■ **What the task requires**
Output, word for word, the lines of this listing that fall between the line with "- Please follow/apply" and the line with "- AUTOMATIC: Traditional", counting both of those lines, and no others.

--- Records for processing ---

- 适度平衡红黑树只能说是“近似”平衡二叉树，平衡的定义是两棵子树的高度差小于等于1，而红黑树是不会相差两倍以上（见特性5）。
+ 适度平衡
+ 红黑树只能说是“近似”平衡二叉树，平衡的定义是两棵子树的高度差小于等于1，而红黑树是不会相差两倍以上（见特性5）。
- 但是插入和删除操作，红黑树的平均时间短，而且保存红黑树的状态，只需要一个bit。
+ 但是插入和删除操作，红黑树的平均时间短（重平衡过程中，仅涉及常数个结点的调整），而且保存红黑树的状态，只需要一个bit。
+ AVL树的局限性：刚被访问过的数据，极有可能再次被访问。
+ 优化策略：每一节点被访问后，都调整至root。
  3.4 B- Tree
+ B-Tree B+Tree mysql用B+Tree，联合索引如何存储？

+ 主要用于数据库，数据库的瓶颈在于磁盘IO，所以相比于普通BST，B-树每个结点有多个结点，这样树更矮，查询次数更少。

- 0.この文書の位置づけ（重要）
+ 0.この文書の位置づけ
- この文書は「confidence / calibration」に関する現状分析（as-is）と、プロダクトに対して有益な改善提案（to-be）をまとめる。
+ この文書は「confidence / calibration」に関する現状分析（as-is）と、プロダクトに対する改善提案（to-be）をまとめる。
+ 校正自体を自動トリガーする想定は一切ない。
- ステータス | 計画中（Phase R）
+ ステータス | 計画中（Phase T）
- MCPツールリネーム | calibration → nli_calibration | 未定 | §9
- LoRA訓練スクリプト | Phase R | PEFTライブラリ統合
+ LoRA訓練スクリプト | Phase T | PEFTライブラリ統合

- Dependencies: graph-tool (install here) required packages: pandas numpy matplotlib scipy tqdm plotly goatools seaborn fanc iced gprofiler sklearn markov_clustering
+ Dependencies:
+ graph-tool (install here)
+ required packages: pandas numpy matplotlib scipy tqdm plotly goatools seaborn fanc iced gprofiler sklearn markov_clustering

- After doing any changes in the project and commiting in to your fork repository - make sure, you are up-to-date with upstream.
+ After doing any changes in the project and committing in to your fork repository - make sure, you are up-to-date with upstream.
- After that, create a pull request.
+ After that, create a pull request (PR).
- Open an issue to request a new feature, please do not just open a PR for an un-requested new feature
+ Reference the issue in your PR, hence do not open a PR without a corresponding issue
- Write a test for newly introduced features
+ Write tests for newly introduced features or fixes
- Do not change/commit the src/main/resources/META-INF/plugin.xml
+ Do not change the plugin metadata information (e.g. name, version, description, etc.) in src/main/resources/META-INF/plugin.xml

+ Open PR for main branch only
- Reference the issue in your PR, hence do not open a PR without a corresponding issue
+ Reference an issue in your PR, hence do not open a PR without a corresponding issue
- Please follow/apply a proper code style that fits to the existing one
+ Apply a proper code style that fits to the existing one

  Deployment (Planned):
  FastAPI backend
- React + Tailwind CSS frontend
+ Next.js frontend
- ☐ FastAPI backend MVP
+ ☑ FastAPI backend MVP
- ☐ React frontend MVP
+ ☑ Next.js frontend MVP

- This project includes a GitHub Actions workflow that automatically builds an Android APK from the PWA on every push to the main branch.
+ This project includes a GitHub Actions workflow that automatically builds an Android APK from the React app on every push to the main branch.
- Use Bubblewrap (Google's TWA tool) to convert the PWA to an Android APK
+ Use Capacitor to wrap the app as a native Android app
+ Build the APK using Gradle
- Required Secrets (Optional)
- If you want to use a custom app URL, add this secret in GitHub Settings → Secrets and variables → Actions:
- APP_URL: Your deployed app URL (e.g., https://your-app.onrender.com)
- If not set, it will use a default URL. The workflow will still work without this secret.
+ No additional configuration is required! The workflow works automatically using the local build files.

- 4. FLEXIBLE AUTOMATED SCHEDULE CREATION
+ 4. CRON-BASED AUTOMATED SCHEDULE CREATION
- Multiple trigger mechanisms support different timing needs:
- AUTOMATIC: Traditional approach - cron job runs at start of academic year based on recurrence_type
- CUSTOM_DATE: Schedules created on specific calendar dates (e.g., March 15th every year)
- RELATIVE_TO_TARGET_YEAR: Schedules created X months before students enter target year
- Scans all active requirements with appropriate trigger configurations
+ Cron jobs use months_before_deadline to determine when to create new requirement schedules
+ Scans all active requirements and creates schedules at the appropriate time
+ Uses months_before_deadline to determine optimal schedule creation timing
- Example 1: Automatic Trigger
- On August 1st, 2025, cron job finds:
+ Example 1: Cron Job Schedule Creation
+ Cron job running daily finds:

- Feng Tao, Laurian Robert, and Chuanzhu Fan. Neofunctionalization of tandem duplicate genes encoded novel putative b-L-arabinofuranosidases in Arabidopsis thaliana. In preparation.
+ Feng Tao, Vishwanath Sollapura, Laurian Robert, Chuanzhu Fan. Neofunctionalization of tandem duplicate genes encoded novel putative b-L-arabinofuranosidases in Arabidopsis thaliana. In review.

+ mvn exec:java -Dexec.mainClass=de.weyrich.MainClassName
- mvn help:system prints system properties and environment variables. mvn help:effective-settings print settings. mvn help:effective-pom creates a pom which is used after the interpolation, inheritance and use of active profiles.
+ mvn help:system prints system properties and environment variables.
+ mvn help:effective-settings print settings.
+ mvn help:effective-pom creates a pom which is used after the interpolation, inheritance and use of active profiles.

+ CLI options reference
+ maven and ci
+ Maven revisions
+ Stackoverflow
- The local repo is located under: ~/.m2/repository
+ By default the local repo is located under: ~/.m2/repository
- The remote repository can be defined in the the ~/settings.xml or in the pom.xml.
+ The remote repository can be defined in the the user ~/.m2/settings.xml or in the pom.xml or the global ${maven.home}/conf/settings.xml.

---

■ **Your solution**
- Please follow/apply a proper code style that fits to the existing one
+ Apply a proper code style that fits to the existing one

  Deployment (Planned):
  FastAPI backend
- React + Tailwind CSS frontend
+ Next.js frontend
- ☐ FastAPI backend MVP
+ ☑ FastAPI backend MVP
- ☐ React frontend MVP
+ ☑ Next.js frontend MVP

- This project includes a GitHub Actions workflow that automatically builds an Android APK from the PWA on every push to the main branch.
+ This project includes a GitHub Actions workflow that automatically builds an Android APK from the React app on every push to the main branch.
- Use Bubblewrap (Google's TWA tool) to convert the PWA to an Android APK
+ Use Capacitor to wrap the app as a native Android app
+ Build the APK using Gradle
- Required Secrets (Optional)
- If you want to use a custom app URL, add this secret in GitHub Settings → Secrets and variables → Actions:
- APP_URL: Your deployed app URL (e.g., https://your-app.onrender.com)
- If not set, it will use a default URL. The workflow will still work without this secret.
+ No additional configuration is required! The workflow works automatically using the local build files.

- 4. FLEXIBLE AUTOMATED SCHEDULE CREATION
+ 4. CRON-BASED AUTOMATED SCHEDULE CREATION
- Multiple trigger mechanisms support different timing needs:
- AUTOMATIC: Traditional approach - cron job runs at start of academic year based on recurrence_type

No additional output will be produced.